To what extent any of them knew what he had actually done is unknown, but street interviews with them over the years have shown over and again that they never know the facts about anything and don’t know that they don’t know.
Trump, of course, wants them to be uniformed, seeing that as a necessary pre-requisite to convincing them that the lies he tells are actually true. He has managed to convince 31% of all eligible voters to listen only to him and they elected him as a result.
But that was only because 29% of voters supported a third party candidate or didn’t bother to vote at all. Had they joined the 30% that voted for Kamala Harris, Trump would have lost.
Therein lies one of the most important facts amid everything that is happening. Trump seems to have taken over the country, but in truth he is supported by less than a third of the adult population. He looks stronger, and is claiming he was given a mandate the facts prove is another one of his lies.
At the moment, though, Trump’s actual power lies in his control of Republicans who control the Senate and House. Here is where we see that history does repeat itself. Hitler was able to combine the German presidency and chancellorship into one office, the Fuhrer, when the Nazi Party gained control of the Reichstag and Hitler controlled the Party.
That’s what autocrats do. They grab all the power they can and then roll over any opposition. Trump doesn’t have to be like Hitler to change America. All he needs are complaint Republicans in Congress.
This picture is a stark reminder that Senate and House elections are as important as the presidency. Had voters put Democrats in control of both the House and Senate, Trump would not be posing the threat he does now, most especially in putting people in his cabinet who are morally and professionally unfit for the position they will hold.

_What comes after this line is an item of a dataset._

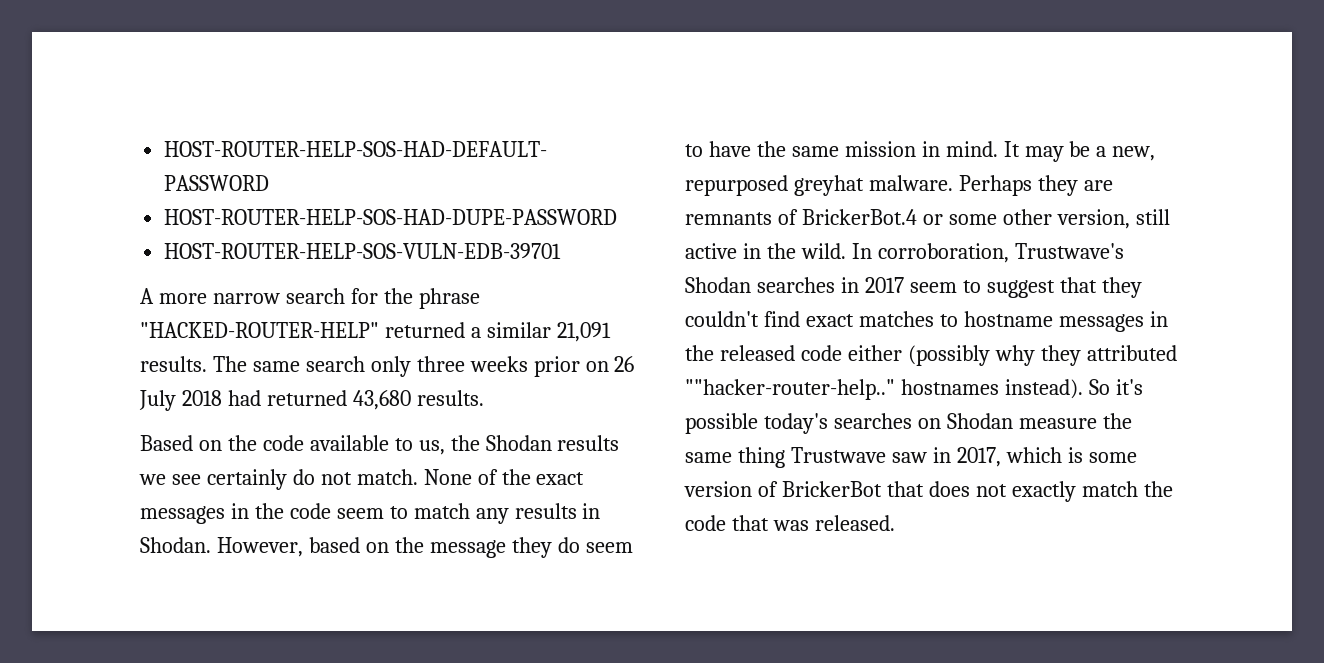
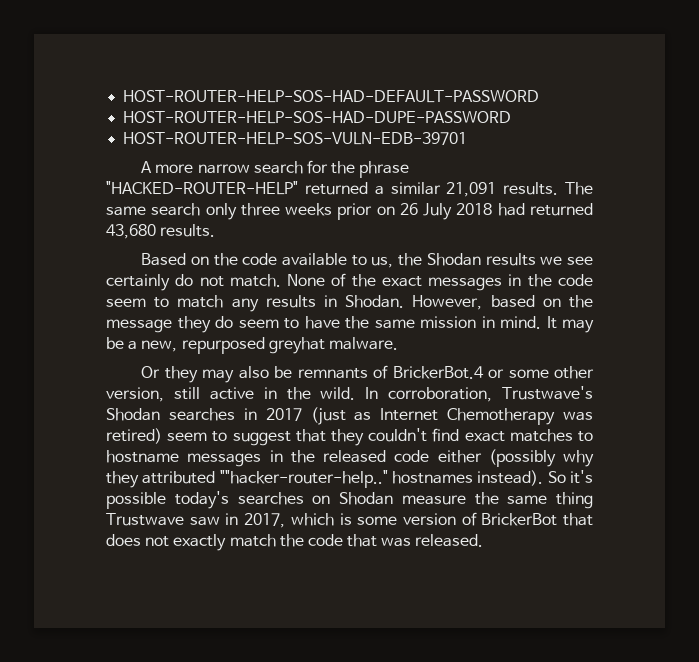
[958,175,1113,196] Perhaps they are -> [141,366,293,383] // Or they may also be
(904, 285) none -> [310,407,593,425] [106,428,162,444] (just as Internet Chemotherapy was retired)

He would be creating chaos with his rhetoric and unilateral actions that faced legal challenges, but the threat to do permanent damage to our democracy and way of life would be reduced.
But we didn’t win, the Republicans did and they have shown they are perfectly willing to do whatever Trump wants them to.
Being a unitary executive, of course, fits who Trump is and has always been. The company he owns is small, basically a family business, because he wants complete control of it. That is what he wants to do with the country.
It is why he is drawn to dictators. He knows he can’t make himself a dictator, even on day one, but he can use the levers of power inherent in a unitary executive presidency to function as a de facto dictator.
That should alarm every American who wants the United States to continue being a government of the people, by the people, and for the people. Whether it will or not is in our hands.